C’est un dérapage inédit. Jusque-là, les services de sécurité ont géré les grosses manifestations du vendredi algérien avec beaucoup de calme et de professionnalisme. Mais, cette fois-ci, un seuil dangereux vers la répression aveugle vient d’être franchi.  Depuis le 22 février, date à laquelle le Hirak algérien a commencé pour réclamer le changement profond du système de gouvernance en Algérie, les forces de l’ordre avaient pour mission d’encadrer uniquement ces millions de manifestants qui envahissent les rues de la capitale Alger et de toutes les autres villes du pays. 

Ce 19 vendredi a été totalement différent puisque face à la marée humaine des manifestants algériens, les forces de sécurité se sont comportées avec beaucoup de violences multipliant les provocations les plus ridicules et absurdes. A Alger-centre, des interpellations  musclées ont été opérées parmi les manifestants portant des drapeaux berbères. Les policiers ont même procédé à une chasse du drapeau berbère, parfois sous les huées des manifestants ! Ces scènes hallucinantes ont été immortalisées par les vidéos postées massivement sur Facebook par des témoins oculaires.

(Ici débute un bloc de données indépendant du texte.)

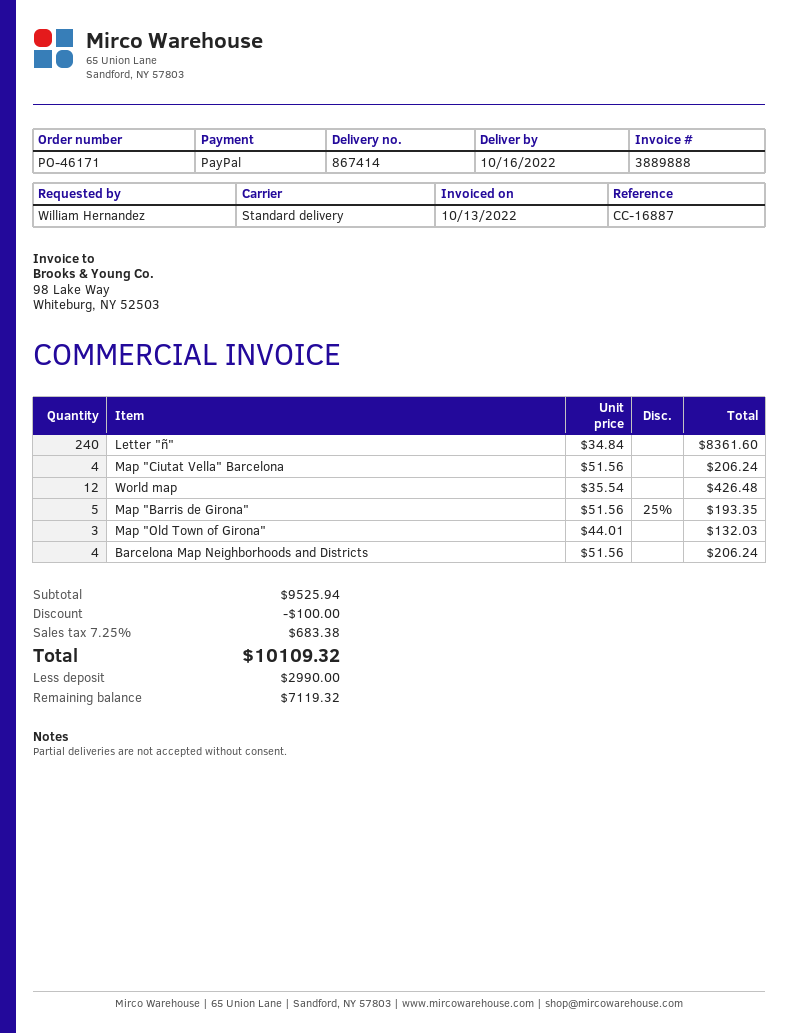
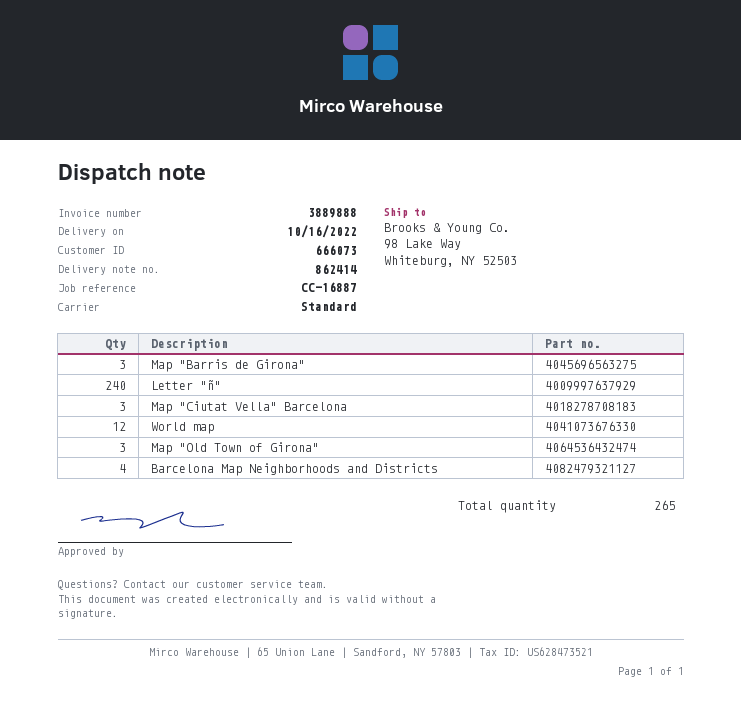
delivery note number: 867414 -> 862414
Map "Ciutat Vella" Barcelona: 4 -> 3
Map "Barris de Girona": 5 -> 3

Face à cette violence caractérisée, les acteurs du Hirak algérien ont fait preuve d’un inouï sens des responsabilités. Des bénévoles pacifiques  sont intervenus pour empêcher des accrochages entre les manifestants et les forces antiémeute. Tout était bien organisé pour éviter des affrontements entre les forces de sécurité et les manifestants pacifiques. A l’occasion de ce 19e vendredi, le dispositif policier déployé à Alger était clairement disproportionné. Dieu merci, il n’a pas dissuadé les manifestants qui ont su comment déjouer ce diktat sécuritaire pour « libérer » le centre-ville après la prière du vendredi de « l’occupation policière ».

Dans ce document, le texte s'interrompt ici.